ScummVM, if you know it, you love it!12 Jul 2017
Graphic adventure videogames are extraordinary multimedial pieces of art.
Born as the natural evolution of textual adventures of the early 80’, graphic adventures enclose all the features of a movie: plot, dialogues, characters, images, animations, soundtrack, sound and visual effects.
In addition to movies, graphic adventures are interactive: the player is the protagonist.
My youth as been deeply influenced by LucasArts graphical adventures: these games really shaped in me the concept of videogame entertainment!
Technically speaking, if we try to put ourself in an adventure games developer’s shoes for a moment, we will notice soon how many data (assets) we must deal with: we have audio files for the soundtrack, we have sound effects and sometimes also voice recordings, we have a lot of images, one for each single frame of characters animations but also images for the background art and the objects the player could interact with during the game.
Futhermore we have dialogue text strings, we have code scripts which the behaviour of the actors depends on, gameplay mechanics, decisional trees, whose structure can modify the story flow depending on the player actions, and a lot more…
Back to the early LucasArts years (still LucasFilm games at that time), the greatest problem in developing such a game could have been mainly caused by the fact it would have taken years to write the game code using only the assembly language.

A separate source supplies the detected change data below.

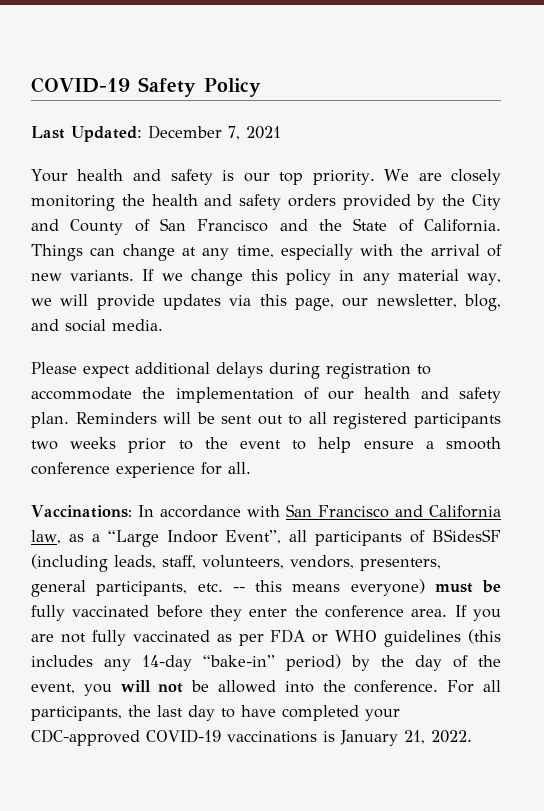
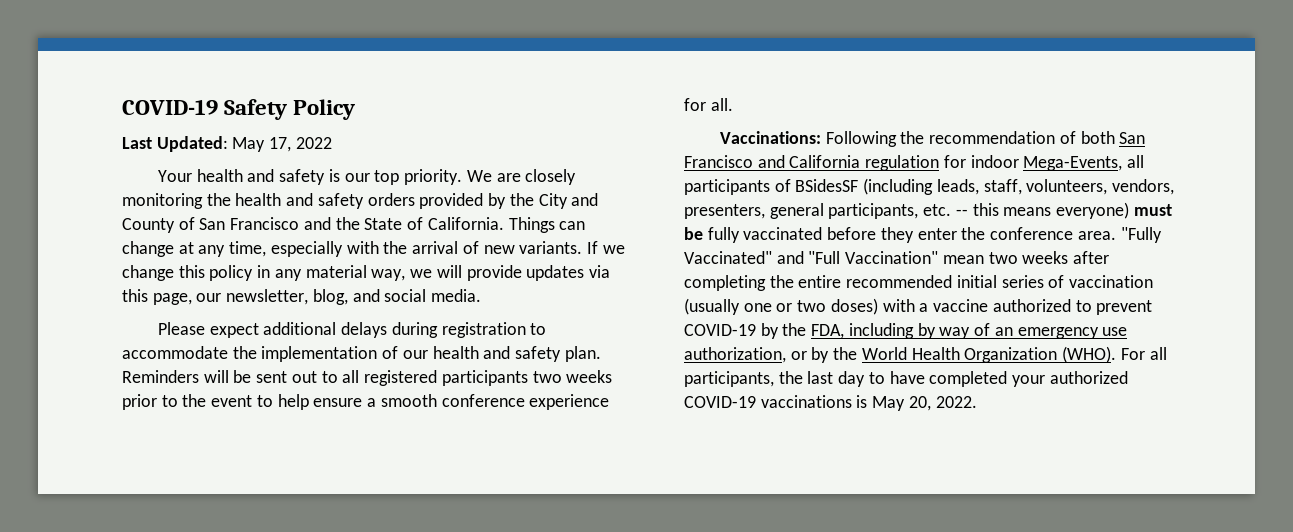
- Last Updated: December 7, 2021
+ Last Updated: May 17, 2022
- Vaccinations: In accordance with San Francisco and California law, as a “Large Indoor Event”, all participants of BSidesSF (including leads, staff, volunteers, vendors, presenters, general participants, etc. -- this means everyone) must be fully vaccinated before they enter the conference area.
+ Vaccinations: Following the recommendation of both San Francisco and California regulation for indoor Mega-Events, all participants of BSidesSF (including leads, staff, volunteers, vendors, presenters, general participants, etc. -- this means everyone) must be fully vaccinated before they enter the conference area.
- If you are not fully vaccinated as per FDA or WHO guidelines (this includes any 14-day “bake-in” period) by the day of the event, you will not be allowed into the conference.
+ "Fully Vaccinated" and "Full Vaccination" mean two weeks after completing the entire recommended initial series of vaccination (usually one or two doses) with a vaccine authorized to prevent COVID-19 by the FDA, including by way of an emergency use authorization, or by the World Health Organization (WHO).
- For all participants, the last day to have completed your CDC-approved COVID-19 vaccinations is January 21, 2022.
+ For all participants, the last day to have completed your authorized COVID-19 vaccinations is May 20, 2022.

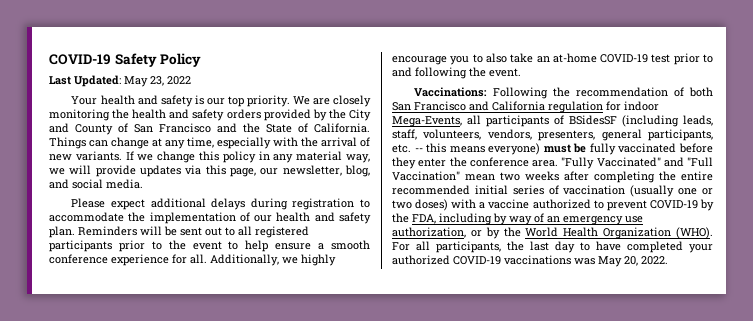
- Last Updated: May 17, 2022
+ Last Updated: May 23, 2022
- Reminders will be sent out to all registered participants two weeks prior to the event to help ensure a smooth conference experience for all.
+ Reminders will be sent out to all registered participants prior to the event to help ensure a smooth conference experience for all. Additionally, we highly encourage you to also take an at-home COVID-19 test prior to and following the event.
- For all participants, the last day to have completed your authorized COVID-19 vaccinations is May 20, 2022.
+ For all participants, the last day to have completed your authorized COVID-19 vaccinations was May 20, 2022.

They needed some kind of tool to make this process quicker and easier for developers and content creators to use and, eventually, this tool was soon created from scratch.
Since Maniac Mansion, their first adventure game, LucasArts progemmers started to use SCUMM (Script Creation Utility for Maniac Mansion) [a], a special programming language and toolbox particularly designed for this kind of videogames.
Thanks to SCUMM, programmers would have been able to manipulate the huge amount of game assets in a relatively easy way, taking benefint from a series of ad-hoc pre-packaged functions, writing more compact and human-readible scripts, without troubling themself with countless lines af low level code.
The term SCUMM can also be extended to the way assets were encoded and packed together on large “container files”, inside of which the game scripts were also stored (game scripts can be considered as assets too!)
Then, those “container files” were read and decoded by a special computer program in order to eventually run the actual game! This program was the SCUMM interpreter (later it was given the name SPUTM which stands for SCUMM Presetation Utility (tm) [h]).
Indeed it was a veritable virtual machine (process virtual machines) designed to run a single computer program - the game itself - giving it an abstract execution enviroment, indipendent from the underlying platform.
With game interpreters it was eventually possible to keep assets separated from the game implementation details whose were strictly dependent on the hardware and different from platform to platform (Commodore, Pc o Apple for example).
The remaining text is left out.